- Opening Delimiter -

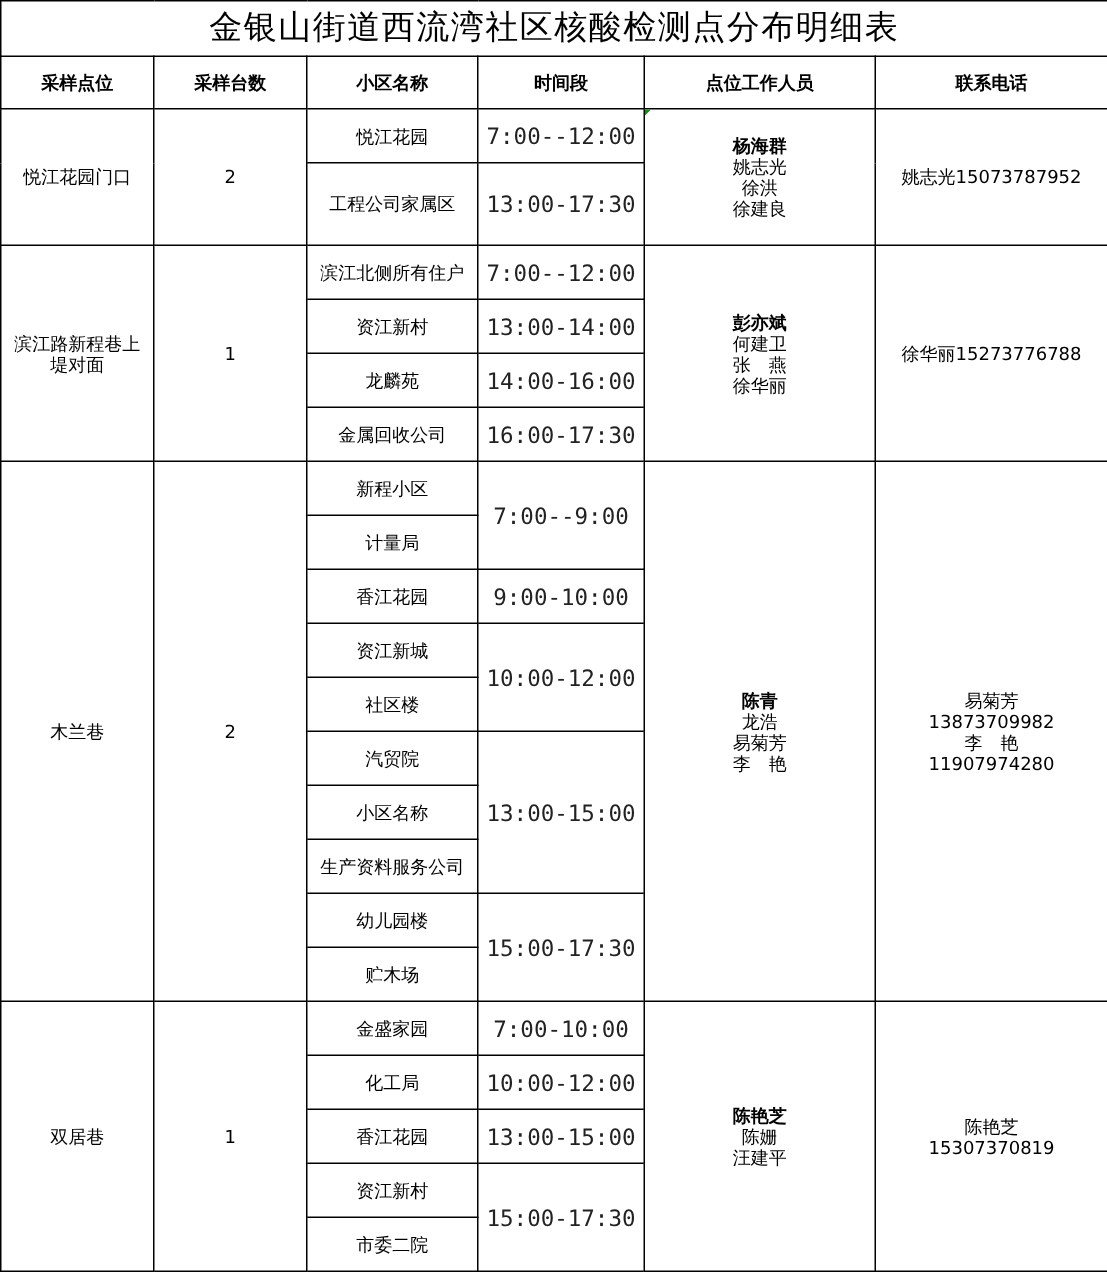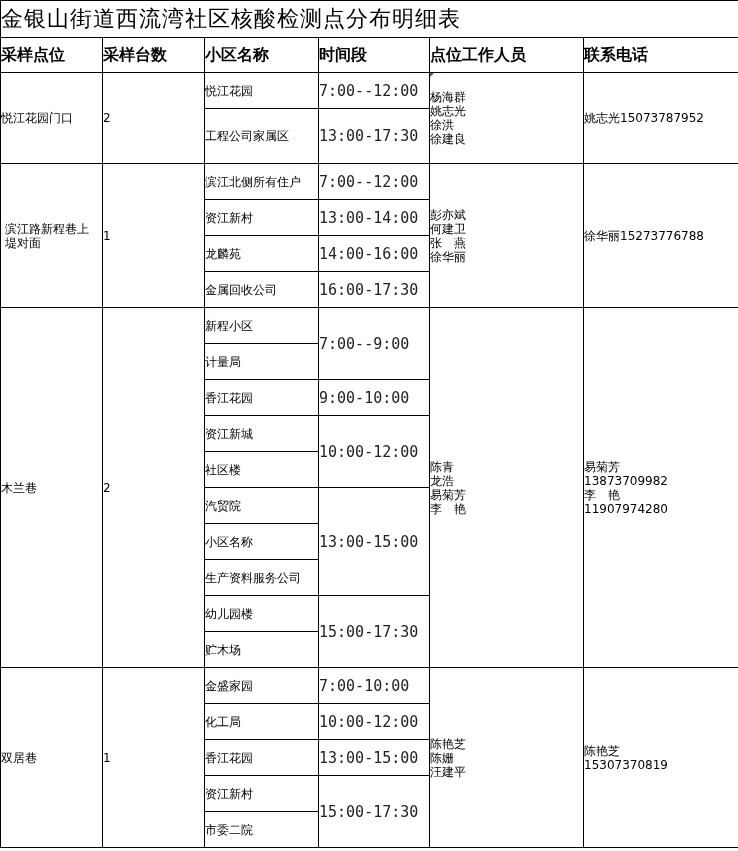--- a/index.html
+++ b/index.html
@@ -1,24 +1,24 @@
 <!DOCTYPE html>
 <html><head>
 <meta charset="utf-8">
 <style>
   html, body { margin: 0; padding: 0; background: #ffffff; }
   body { width: 738px; height: 851px; overflow: hidden; font-family: "DejaVu Sans", "Liberation Sans", sans-serif; color: #000; }
   table { border-collapse: collapse; table-layout: fixed; width: 738px; position: absolute; left: 0; top: 0; }
-  td { border: 1px solid #000; vertical-align: middle; padding: 0; font-size: 12px; line-height: 14px; overflow: hidden; }
+  td { border: 1px solid #000; text-align: center; vertical-align: middle; padding: 0; font-size: 12px; line-height: 14px; overflow: hidden; }
   td.title { height: 36px; font-family: "DejaVu Serif", "Liberation Serif", serif; font-size: 22px; font-weight: normal; letter-spacing: 1px; }
-  td.hdr { height: 34px; font-weight: bold; font-size: 16px; margin-left: 40px; }
+  td.hdr { height: 34px; font-weight: bold; font-size: 12px; margin-left: 40px; }
   td.sub { height: 35px; margin-left: 29px; }
   td.time { font-family: "DejaVu Sans Mono", "Liberation Mono", monospace; font-size: 15px; color: #222; }
   td.name { font-size: 12px; }
-  .lead { font-weight: normal; display: block; }
+  .lead { font-weight: bold; display: block; }
   .line { display: block; }
   .corner { position: relative; }
   .green-mark { position: absolute; left: 0; top: 0; width: 0; height: 0; border-top: 4px solid #1a8a1a; border-right: 4px solid transparent; }
 </style>
 </head>
 <body>
 
 <table>
   <colgroup>
     <col style="width:102px">

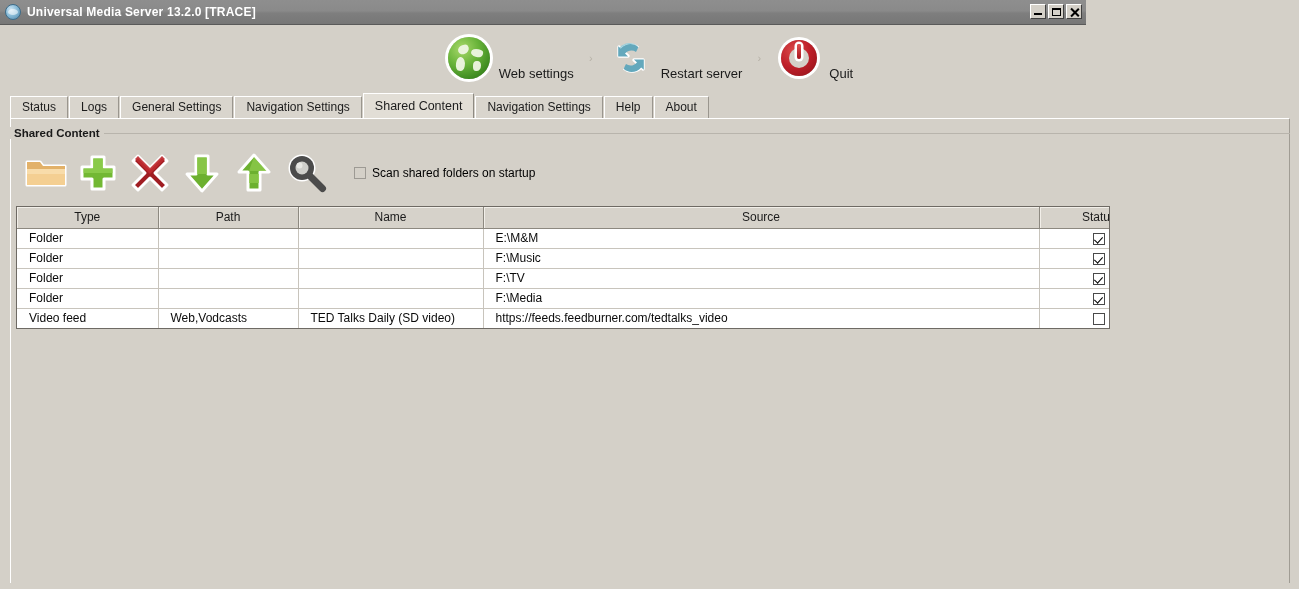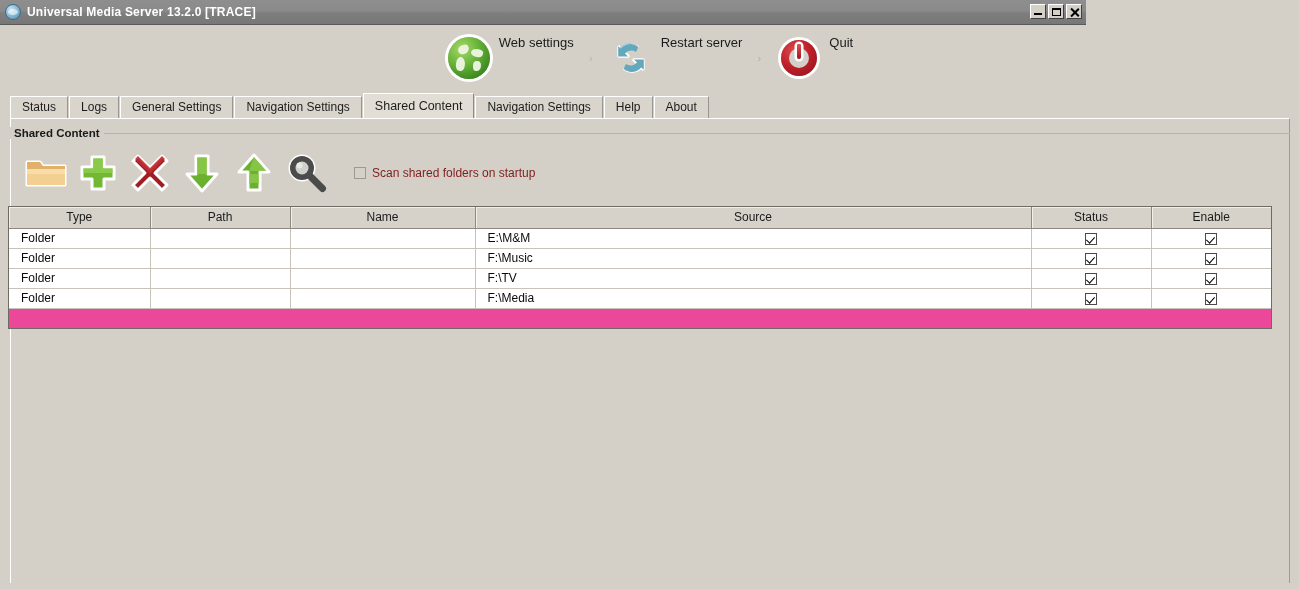--- a/index.html
+++ b/index.html
@@ -88,21 +88,21 @@
     left: 0; top: 25px;
     width: 1299px; height: 66px;
     display: flex;
     align-items: center;
     justify-content: center;
     gap: 0px;
     background: #d4d0c8;
   }
   .tool-item {
     display: flex;
-    align-items: flex-start;
+    align-items: flex-end;
     gap: 7px;
     padding: 0 8px;
     cursor: default;
   }
   .tool-label {
     font-size: 13px;
     color: #1a1a1a;
     white-space: nowrap;
   }
   .tool-sep {
@@ -250,32 +250,32 @@
   }
   .cbx {
     width: 12px; height: 12px;
     background: #d4d0c8;
     border: 1px solid #9d9a94;
     box-sizing: border-box;
     flex: none;
   }
   .startup-label {
     font-size: 12px;
-    color: #7f1d1d;
+    color: #000000;
   }
 
   
   .tablewrap {
     position: absolute;
-    left: 8px; top: 206px;
-    width: 1264px;
+    left: 16px; top: 206px;
+    width: 1094px;
     height: 123px;
     border: 1px solid #6e6a64;
     box-sizing: border-box;
-    background: #ec4899;
+    background: #c4b5fd;
     overflow: hidden;
   }
   table.grid {
     border-collapse: collapse;
     width: 100%;
     table-layout: fixed;
     font-size: 12px;
   }
   table.grid th {
     height: 21px;
@@ -520,18 +520,26 @@
             <td class="ctr"><span class="cell-cbx on"></span></td>
           </tr>
           <tr>
             <td>Folder</td>
             <td></td>
             <td></td>
             <td>F:\Media</td>
             <td class="ctr"><span class="cell-cbx on"></span></td>
             <td class="ctr"><span class="cell-cbx on"></span></td>
           </tr>
+          <tr>
+            <td>Video feed</td>
+            <td>Web,Vodcasts</td>
+            <td>TED Talks Daily (SD video)</td>
+            <td>https://feeds.feedburner.com/tedtalks_video</td>
+            <td class="ctr"><span class="cell-cbx"></span></td>
+            <td class="ctr"><span class="cell-cbx on"></span></td>
+          </tr>
         </tbody>
     </table>
   </div>
 
   <div class="bottom-strip"></div>
 </div>
 
 </body></html>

- Closing Delimiter -

# [BRIEF]
Only those lines of the entries above that run from the line containing "<html><head>" to the line containing "serif; font-size: 22px;", both included, should be transcribed exactly.

# [OUTPUT]
 <html><head>
 <meta charset="utf-8">
 <style>
   html, body { margin: 0; padding: 0; background: #ffffff; }
   body { width: 738px; height: 851px; overflow: hidden; font-family: "DejaVu Sans", "Liberation Sans", sans-serif; color: #000; }
   table { border-collapse: collapse; table-layout: fixed; width: 738px; position: absolute; left: 0; top: 0; }
-  td { border: 1px solid #000; vertical-align: middle; padding: 0; font-size: 12px; line-height: 14px; overflow: hidden; }
+  td { border: 1px solid #000; text-align: center; vertical-align: middle; padding: 0; font-size: 12px; line-height: 14px; overflow: hidden; }
   td.title { height: 36px; font-family: "DejaVu Serif", "Liberation Serif", serif; font-size: 22px; font-weight: normal; letter-spacing: 1px; }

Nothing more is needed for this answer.